Ce que la liberté d’expression n’est pas, par contre, c’est un passe-droit. Parce que Gab Roy semble penser que la liberté d’expression, ça veut dire « dire ce que tu veux sans subir de conséquences », et c’est faux. Ça ne veut pas dire ça. Ça veut dire que tu peux choquer des gens et que tu as le droit de choquer des gens, mais que ces gens-là ont aussi le droit de te traiter de crétin, de faire des campagnes pour que tes commanditaires te quittent, de faire annuler tes tournées de spectacles, et toutes sortes d’autres choses. Ça ne veut pas dire qu’ils sont contre la liberté d’expression. C’est qu’ils sont contre toi, mon grand. Ou, peut-être contre la connerie.
J’étais bien content de voir beaucoup de gens sur Internet être fâchés noirs contre le Nacho Libre il y a quelques semaines; c’est, comme on dit dans le jargon marketing, un pas pire move de marde, de mettre des jokes de viol sur ton enseigne de bar pour inciter les gens à entrer. On s’entend que c’est pas l’idée du siècle. Auraient-ils mérité une poursuite? Je ne crois pas. Le peuple s’en est chargé; ce serait bien étonnant qu’une table ronde féministe se tienne dans cet endroit à l’avenir, par exemple. T’as fait une connerie, mon grand? Ben c’est ça. T’as fâché du monde, pis il va falloir que tu considères peut-être ne pas trop être un imbécile à l’avenir. Mettons, si jamais il te vient l’idée d’offrir un flacon de GHB à l’achat de deux quilles de Bleue Dry.
J’ai tenu la même position dans le désormais légendaire cas de Blanc v. Jodoin. Les agissements de Simon Jodoin envers Michelle Blanc étaient-ils gentils, délicats, sensibles? Pas une estie de miette. Jodoin méritait-il de se faire poursuivre? Pas plus. Et j’ai été fort soulagé de le voir triompher en cour.

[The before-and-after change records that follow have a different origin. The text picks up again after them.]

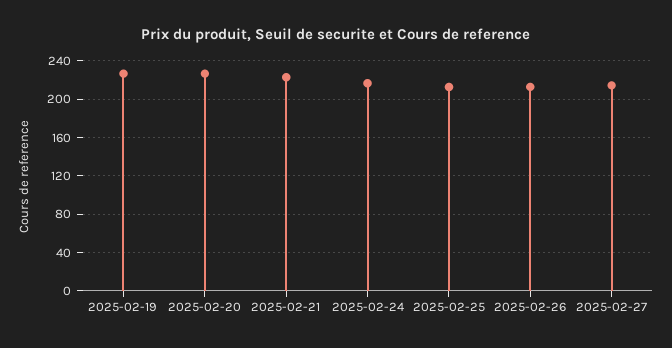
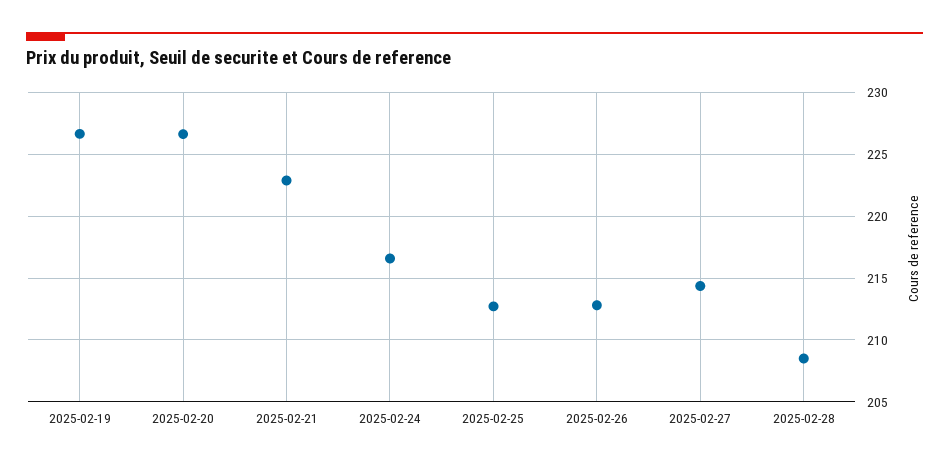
2025-02-28: none -> 208.5

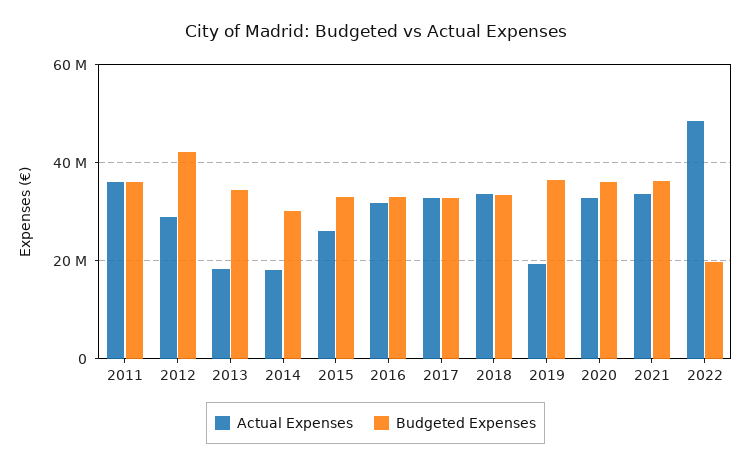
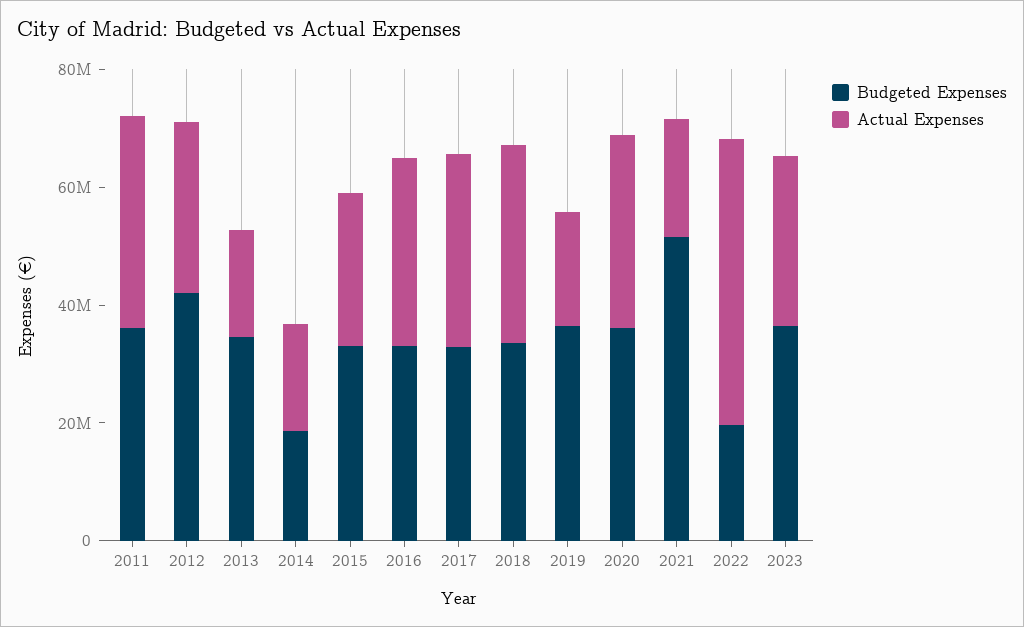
Budgeted Expenses, 2014: 30000000 -> 20000000
Actual Expenses, 2021: 34000000 -> 20000000
Budgeted Expenses, 2021: 36000000 -> 50000000
Budgeted Expenses, 2023: none -> 35000000
Actual Expenses, 2023: none -> 30000000

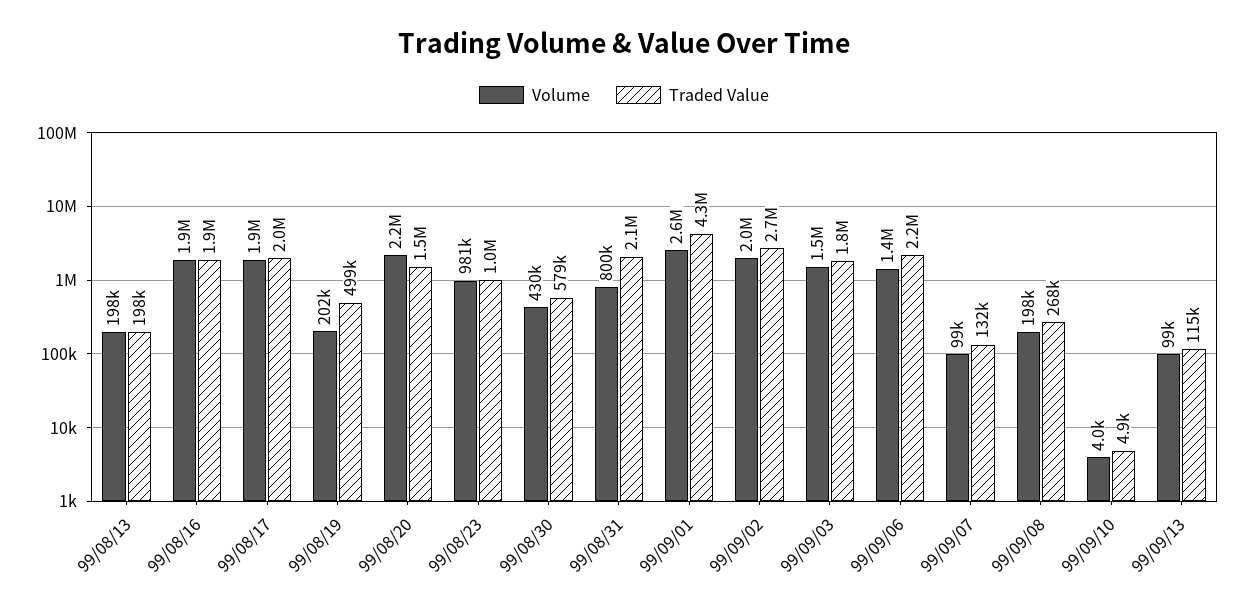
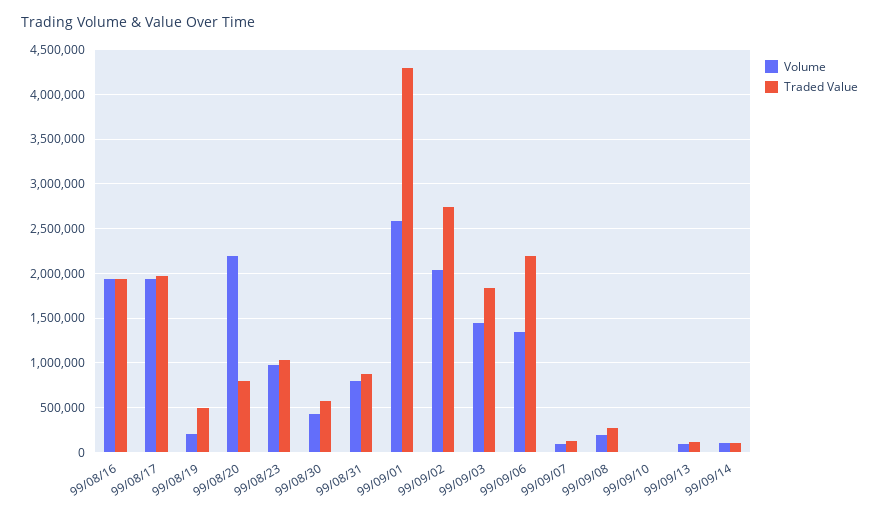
Volume, 99/08/13: 198000 -> none
Traded Value, 99/08/13: 198000 -> none
Traded Value, 99/08/20: 1500000 -> 800000
Traded Value, 99/08/31: 2100000 -> 900000
Volume, 99/09/14: none -> 100000
Traded Value, 99/09/14: none -> 100000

Parce qu’il n’y a pas de loi contre être pas fin. Ce n’est pas illégal d’être méchant sur internet – ni ailleurs – sauf quand ça devient du harcèlement, par exemple. Et c’est un des seuls points où je rejoins Mike Ward dans son billet de blogue sur le sujet (d’ailleurs, Mike, tu devrais te pogner Antidote, c’pas trop cher) : il serait étonnant que quiconque ait changé d’opinion au sujet de Wolfe suite au texte de Roy. À moins que je me trompe terriblement, la réputation de la victime n’aura subi aucun dommage. Y’a un moron qui a été moron à son sujet sur le web, oui, mais ce n’aura pas été du harcèlement (qui doit être, par définition, sur une longue durée) ni une atteinte à sa réputation (parce que, comme je l’ai dit, et j’insiste, personne ne pense moins de Mariloup Wolfe depuis que l’autre roux aik des bras a écrit son torchon).
Gab Roy devrait juste finir par apprendre que ce même si ce n’est pas illégal, c’est pas nécessairement une bonne idée, d’être un hostie de cave.